The Long Knives moved fearfully on. To them, the air was full of threat. The Delawares and Hurons met them, and held them in check. June 5 the Shawnees, Miamis and the Rangers tore in. Matthew Elliott, in his brilliant uniform, had taken command; his comrade renegade, Simon Girty, as his lieutenant raged hither-thither on a white horse. Beset amidst the timber islands and the cranberry swamps the Long Knives broke in retreat. Their horses mired. The best efforts of Jonathan Zane, Lewis Wetzel, brave Colonel Crawford the Continental, other men and officers, availed little.

Four hundred and eighty, the flower of the border, were over-matched by one thousand, the full strength of the Northern Confederacy.

The battle ended on the night of June 6. Three hundred of the Long Knives remained together, and reached the Ohio. By ones and twos and threes others straggled in. But many did not come. Among them were Colonel Crawford, his son John Crawford, Major John McClelland of a famous border family, Dr. Knight, John Slover, young James Paull—and he, and he, and he, a score of them whose fate might be guessed at only with a shudder.

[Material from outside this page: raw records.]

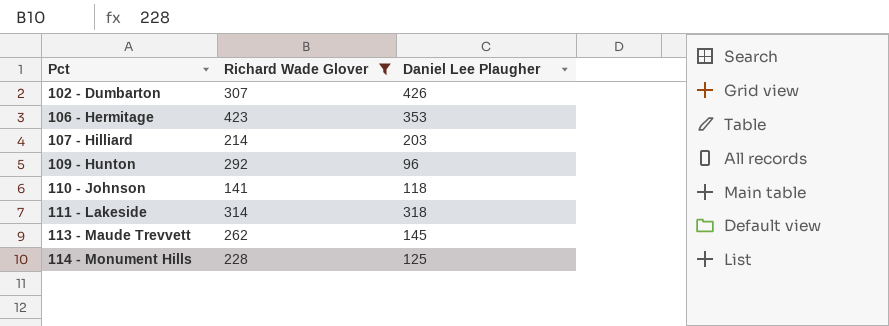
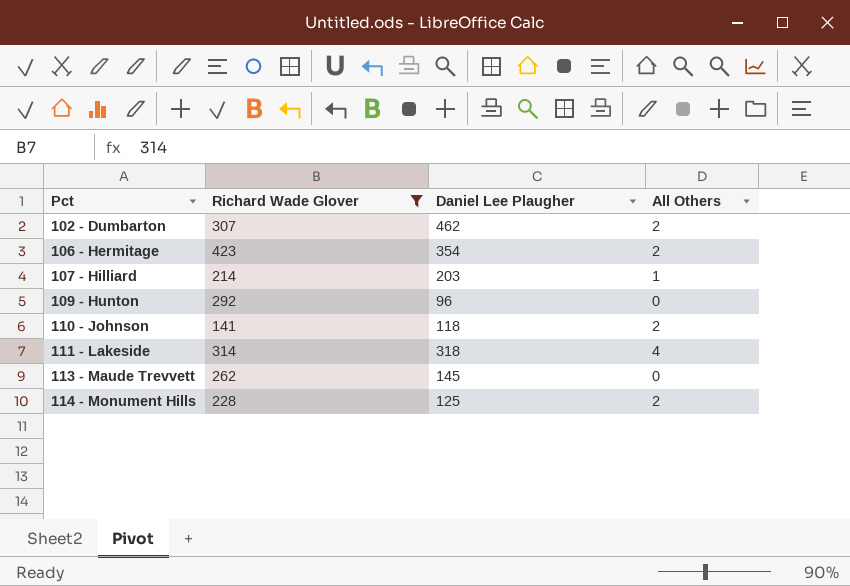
column All Others | position: none -> 4
102 - Dumbarton | Daniel Lee Plaugher: 426 -> 462
106 - Hermitage | Daniel Lee Plaugher: 353 -> 354

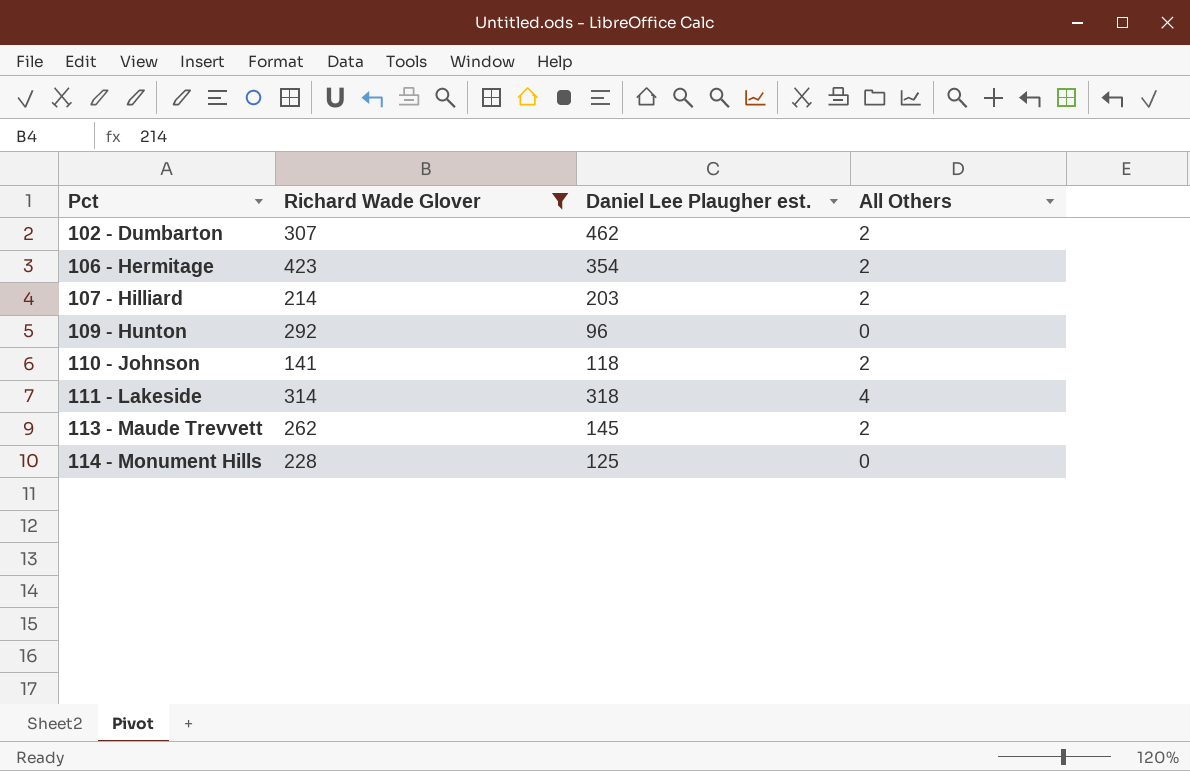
column name: Daniel Lee Plaugher -> Daniel Lee Plaugher est.
107 - Hilliard | All Others: 1 -> 2
113 - Maude Trevvett | All Others: 0 -> 2
114 - Monument Hills | All Others: 2 -> 0

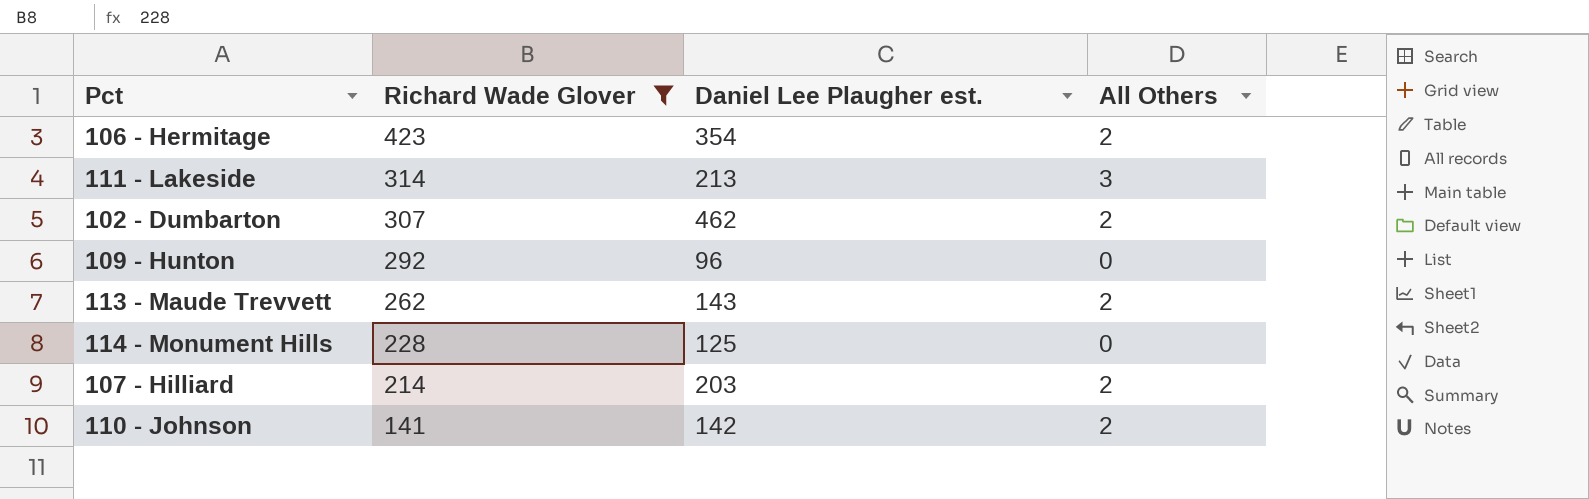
row order: Pct ascending -> Richard Wade Glover descending
111 - Lakeside | Daniel Lee Plaugher est.: 318 -> 213
111 - Lakeside | All Others: 4 -> 3
113 - Maude Trevvett | Daniel Lee Plaugher est.: 145 -> 143
110 - Johnson | Daniel Lee Plaugher est.: 118 -> 142

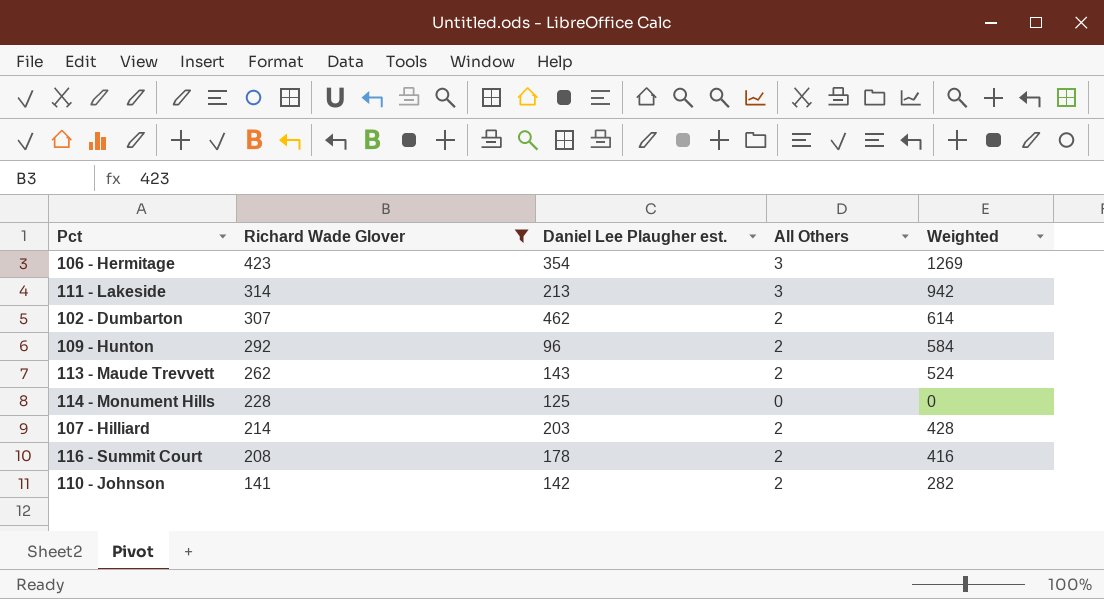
column Weighted | formula: none -> [Richard Wade Glover] * [All Others]
106 - Hermitage | All Others: 2 -> 3
109 - Hunton | All Others: 0 -> 2
row 116 - Summit Court: none -> 208 | 178 | 2 | 416

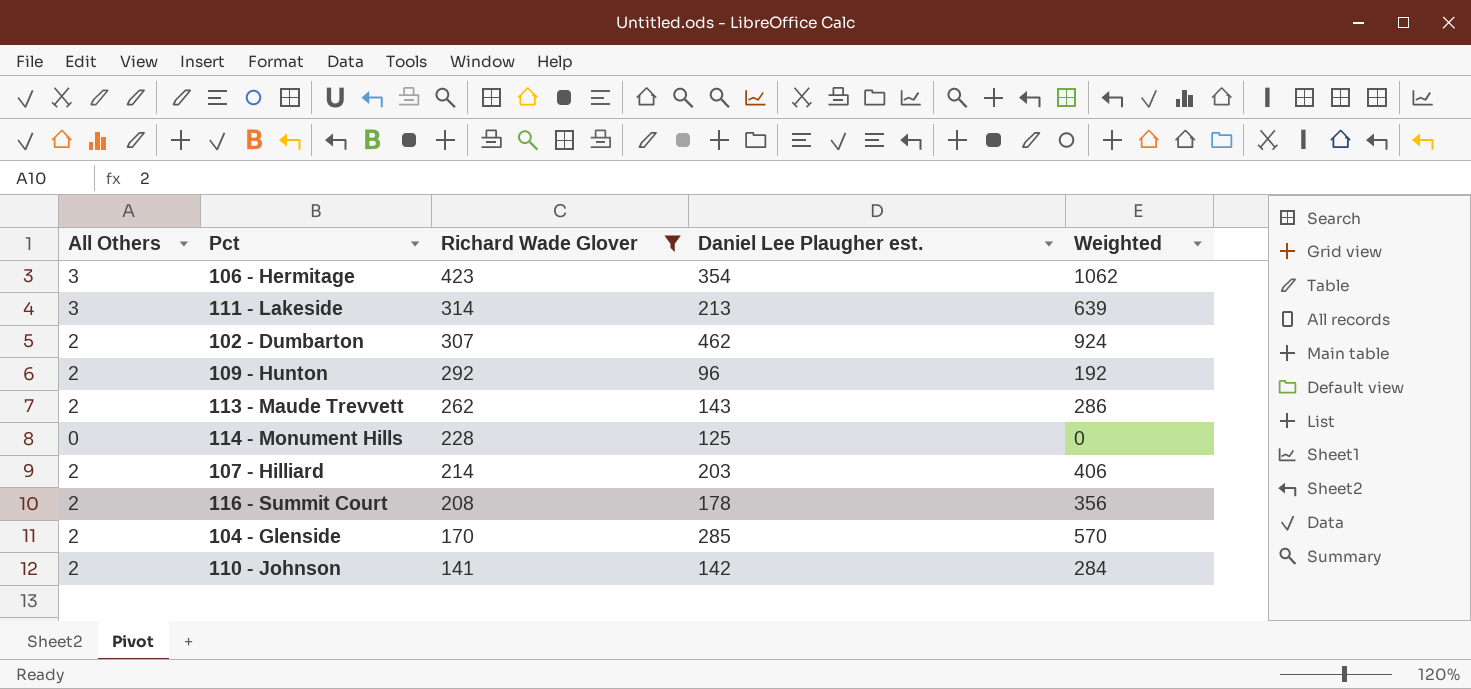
column All Others | position: 4 -> 1
column Weighted | formula: [Richard Wade Glover] * [All Others] -> [All Others] * [Daniel Lee Plaugher est.]
row 104 - Glenside: none -> 2 | 170 | 285 | 570

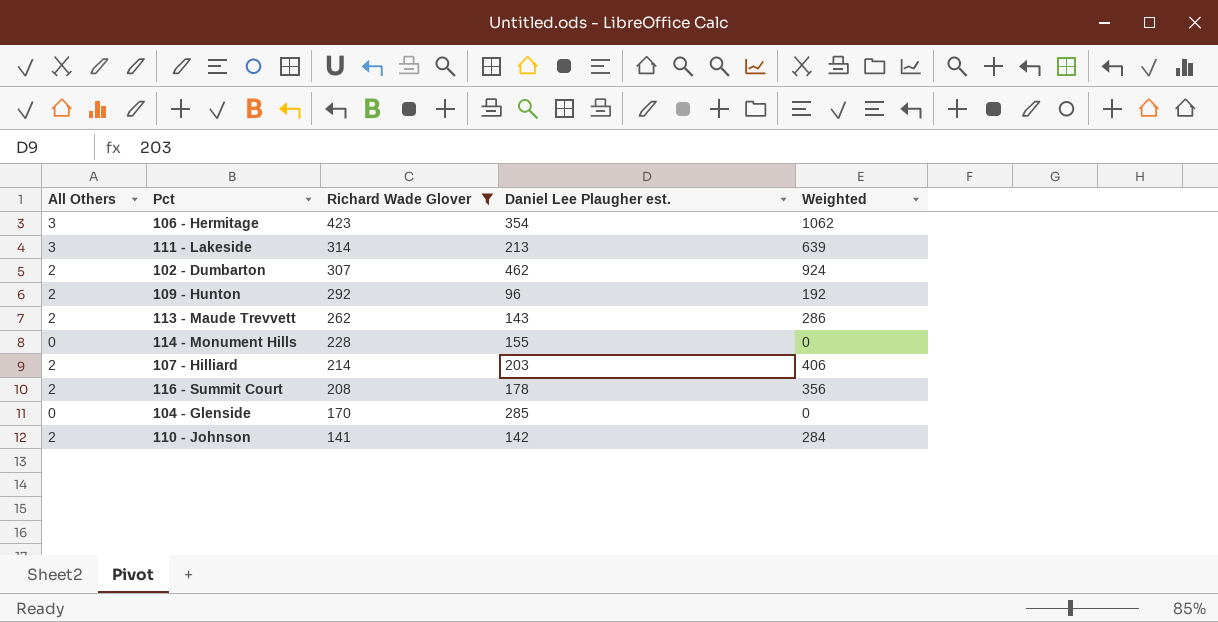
114 - Monument Hills | Daniel Lee Plaugher est.: 125 -> 155
104 - Glenside | All Others: 2 -> 0
104 - Glenside | Weighted: 570 -> 0

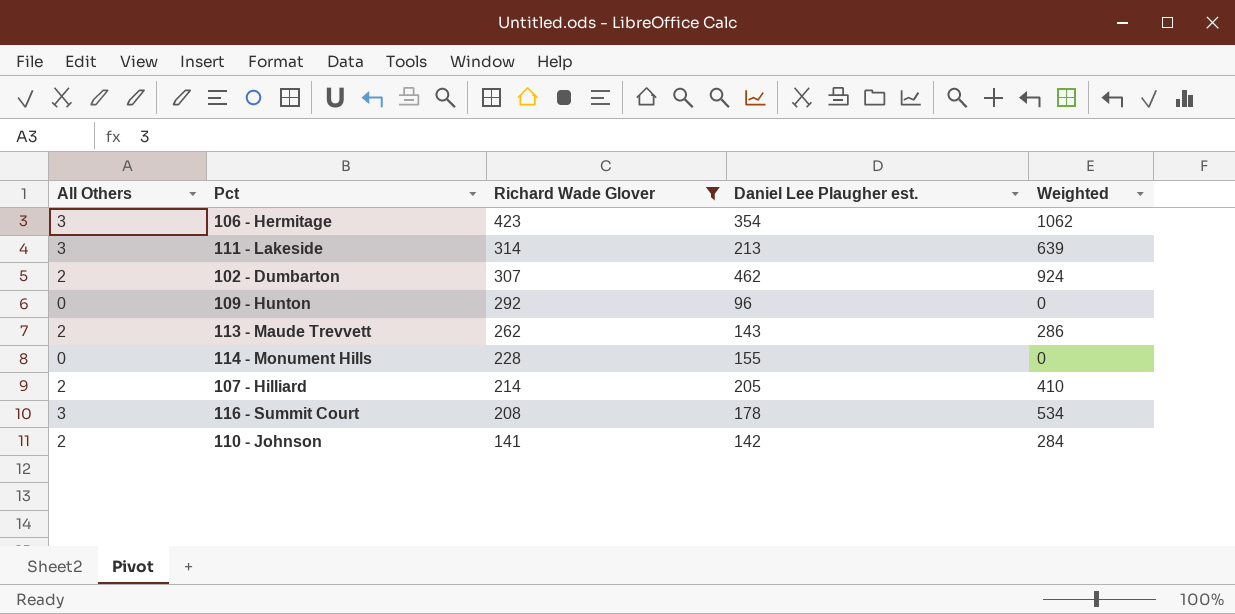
row 104 - Glenside: 0 | 170 | 285 | 0 -> none
109 - Hunton | All Others: 2 -> 0
109 - Hunton | Weighted: 192 -> 0
107 - Hilliard | Daniel Lee Plaugher est.: 203 -> 205
107 - Hilliard | Weighted: 406 -> 410
116 - Summit Court | All Others: 2 -> 3
116 - Summit Court | Weighted: 356 -> 534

Of these, few ever did return. The noble Colonel Crawford had been captured. He was the "Big Captain"—he must die, and Chief Pipe, another "Big Captain," ordered him to terrible torture. Boyish John Crawford and Major McClelland also were killed in the Indian way. But little Doctor Knight the surgeon, Guide John Slover and young James Paull finally turned up, at home, with remarkable stories now to be told.

Doctor Knight had been taken, along with his colonel and several comrades. They were eleven in number, prisoners to the Delawares. Captain Pipe had marched them to his own town. Their hopes had been flickering, they thought that Simon Girty might help them, but on the way Chief Pipe and Chief Wingenund had painted them black. Then nine of them were killed by a mob. And at Pipe's Town Doctor Knight had sickened in watching his colonel burned before his eyes. That was an afternoon and night of horror.

"You," said Chief Pipe to him, "will be taken to the Shawnee towns to see your friends."

To see his friends! Doctor Knight did not know whether this meant his "friends" the Shawnees, or his other friends who had been tortured like Colonel Crawford. It all amounted to the same thing. He resolved to escape or die while trying. Already he had been given a broken jaw.

In the morning he was painted black again, and sent away afoot in charge of a large Shawnee, who drove him with a hickory whip. They were bound for the Shawnee towns, forty miles southwest—probably to Wakatomica. The doctor, who was not much over five feet tall and weighed scarcely more than one hundred and twenty, trotted valiantly, glad that he had not been tied by a rope. But because he was so small, and was not a warrior, the Shawnee seemed to think him harmless.

A warrior armed with gun and hatchet and knife should have no fear of a midget white man who had been well beaten.

"There lie the bones of your Big Captain," the Shawnee jeered, when they passed the charred Crawford stake.

The doctor only smiled as well as he could, with such a jaw. He showed no fear. He pretended to feel safe, for he was going "to see his friends." He began to make up to his guard, whose name was Tutelu.